## PROBLEM REQUIREMENTS:
Using the listing below, retype only the lines from the line with "pomorskie | teryt: t22 -> t28" through the end, both ends included, and exclude the pictures.
SUPPLIED ENTRIES: Begin
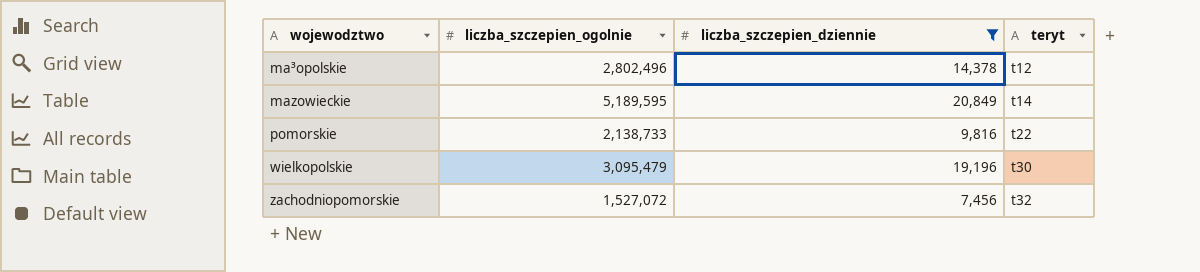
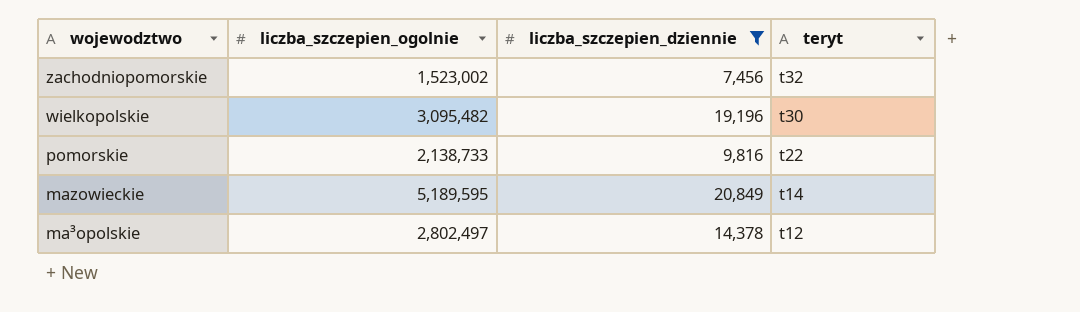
row order: wojewodztwo ascending -> wojewodztwo descending
zachodniopomorskie | liczba_szczepien_ogolnie: 1,527,072 -> 1,523,002
wielkopolskie | liczba_szczepien_ogolnie: 3,095,479 -> 3,095,482
ma³opolskie | liczba_szczepien_ogolnie: 2,802,496 -> 2,802,497

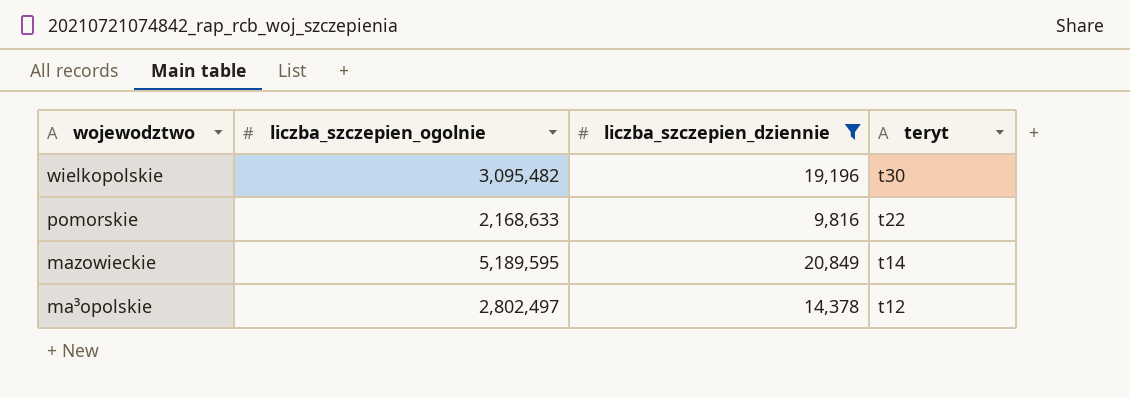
row zachodniopomorskie: 1,523,002 | 7,456 | t32 -> none
pomorskie | liczba_szczepien_ogolnie: 2,138,733 -> 2,168,633

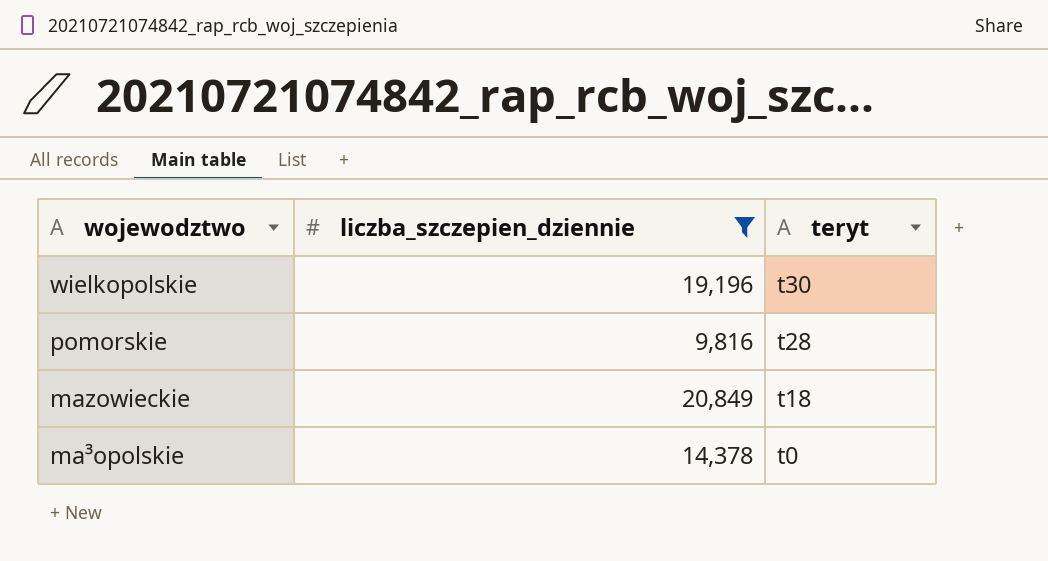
column liczba_szczepien_ogolnie | position: 2 -> none
pomorskie | teryt: t22 -> t28
mazowieckie | teryt: t14 -> t18
ma³opolskie | teryt: t12 -> t0

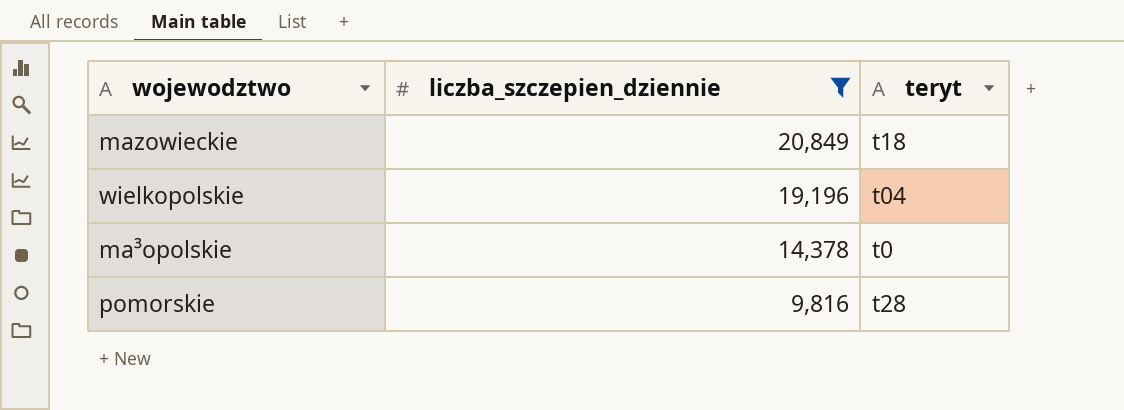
row order: wojewodztwo descending -> liczba_szczepien_dziennie descending
wielkopolskie | teryt: t30 -> t04

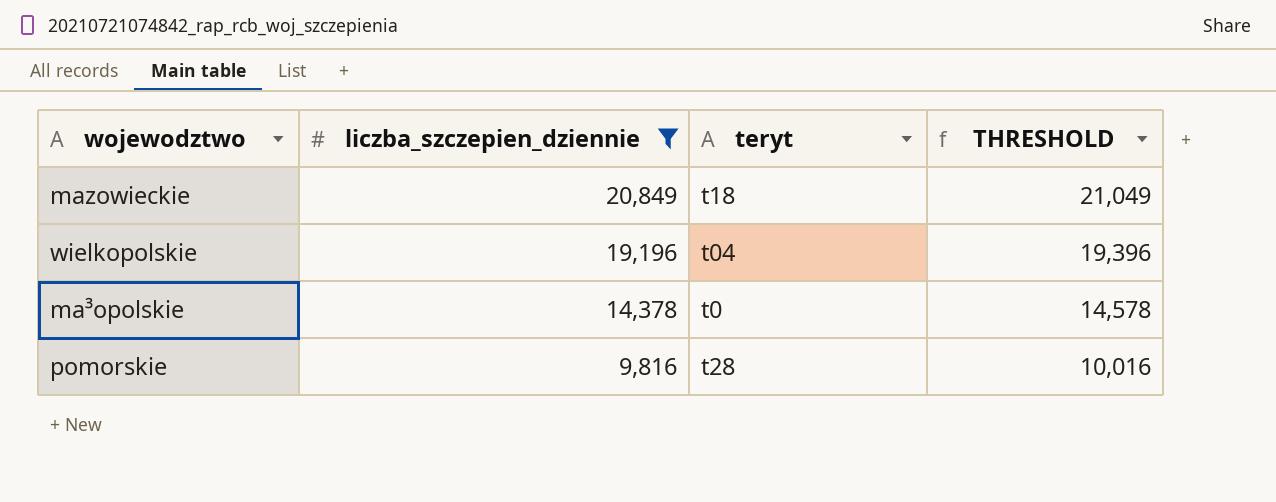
column THRESHOLD | formula: none -> [liczba_szczepien_dziennie] + 200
SUPPLIED ENTRIES: End
## ANSWER SECTION:
pomorskie | teryt: t22 -> t28
mazowieckie | teryt: t14 -> t18
ma³opolskie | teryt: t12 -> t0

row order: wojewodztwo descending -> liczba_szczepien_dziennie descending
wielkopolskie | teryt: t30 -> t04

column THRESHOLD | formula: none -> [liczba_szczepien_dziennie] + 200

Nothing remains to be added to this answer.